● PROBLEM
Each entry needs to be given again, character for character.

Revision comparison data
━━━━━━━━━━━━━━━━

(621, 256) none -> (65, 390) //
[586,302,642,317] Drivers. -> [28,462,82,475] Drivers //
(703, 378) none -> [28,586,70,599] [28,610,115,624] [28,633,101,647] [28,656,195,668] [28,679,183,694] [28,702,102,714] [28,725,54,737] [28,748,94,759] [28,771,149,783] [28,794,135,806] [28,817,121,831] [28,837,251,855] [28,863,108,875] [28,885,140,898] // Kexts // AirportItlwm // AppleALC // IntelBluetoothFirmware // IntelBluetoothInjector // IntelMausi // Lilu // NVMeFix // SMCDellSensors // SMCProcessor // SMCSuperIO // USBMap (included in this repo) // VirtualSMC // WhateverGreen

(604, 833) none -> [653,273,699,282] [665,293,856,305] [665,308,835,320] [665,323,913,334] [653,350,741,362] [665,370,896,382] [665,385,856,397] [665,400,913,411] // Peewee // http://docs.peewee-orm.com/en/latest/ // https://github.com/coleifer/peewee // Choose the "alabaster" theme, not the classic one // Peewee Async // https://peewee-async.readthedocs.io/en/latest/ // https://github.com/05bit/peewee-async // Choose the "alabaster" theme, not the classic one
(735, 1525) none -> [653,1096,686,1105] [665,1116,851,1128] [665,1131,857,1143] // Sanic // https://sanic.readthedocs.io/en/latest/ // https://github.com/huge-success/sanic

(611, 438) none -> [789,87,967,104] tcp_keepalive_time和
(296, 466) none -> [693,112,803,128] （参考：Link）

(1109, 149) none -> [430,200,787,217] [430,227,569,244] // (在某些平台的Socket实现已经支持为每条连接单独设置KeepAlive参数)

━━━━━━━━━━━━━━━━

● WRITTEN RESPONSE
(621, 256) none -> (65, 390) //
[586,302,642,317] Drivers. -> [28,462,82,475] Drivers //
(703, 378) none -> [28,586,70,599] [28,610,115,624] [28,633,101,647] [28,656,195,668] [28,679,183,694] [28,702,102,714] [28,725,54,737] [28,748,94,759] [28,771,149,783] [28,794,135,806] [28,817,121,831] [28,837,251,855] [28,863,108,875] [28,885,140,898] // Kexts // AirportItlwm // AppleALC // IntelBluetoothFirmware // IntelBluetoothInjector // IntelMausi // Lilu // NVMeFix // SMCDellSensors // SMCProcessor // SMCSuperIO // USBMap (included in this repo) // VirtualSMC // WhateverGreen

(604, 833) none -> [653,273,699,282] [665,293,856,305] [665,308,835,320] [665,323,913,334] [653,350,741,362] [665,370,896,382] [665,385,856,397] [665,400,913,411] // Peewee // http://docs.peewee-orm.com/en/latest/ // https://github.com/coleifer/peewee // Choose the "alabaster" theme, not the classic one // Peewee Async // https://peewee-async.readthedocs.io/en/latest/ // https://github.com/05bit/peewee-async // Choose the "alabaster" theme, not the classic one
(735, 1525) none -> [653,1096,686,1105] [665,1116,851,1128] [665,1131,857,1143] // Sanic // https://sanic.readthedocs.io/en/latest/ // https://github.com/huge-success/sanic

(611, 438) none -> [789,87,967,104] tcp_keepalive_time和
(296, 466) none -> [693,112,803,128] （参考：Link）

(1109, 149) none -> [430,200,787,217] [430,227,569,244] // (在某些平台的Socket实现已经支持为每条连接单独设置KeepAlive参数)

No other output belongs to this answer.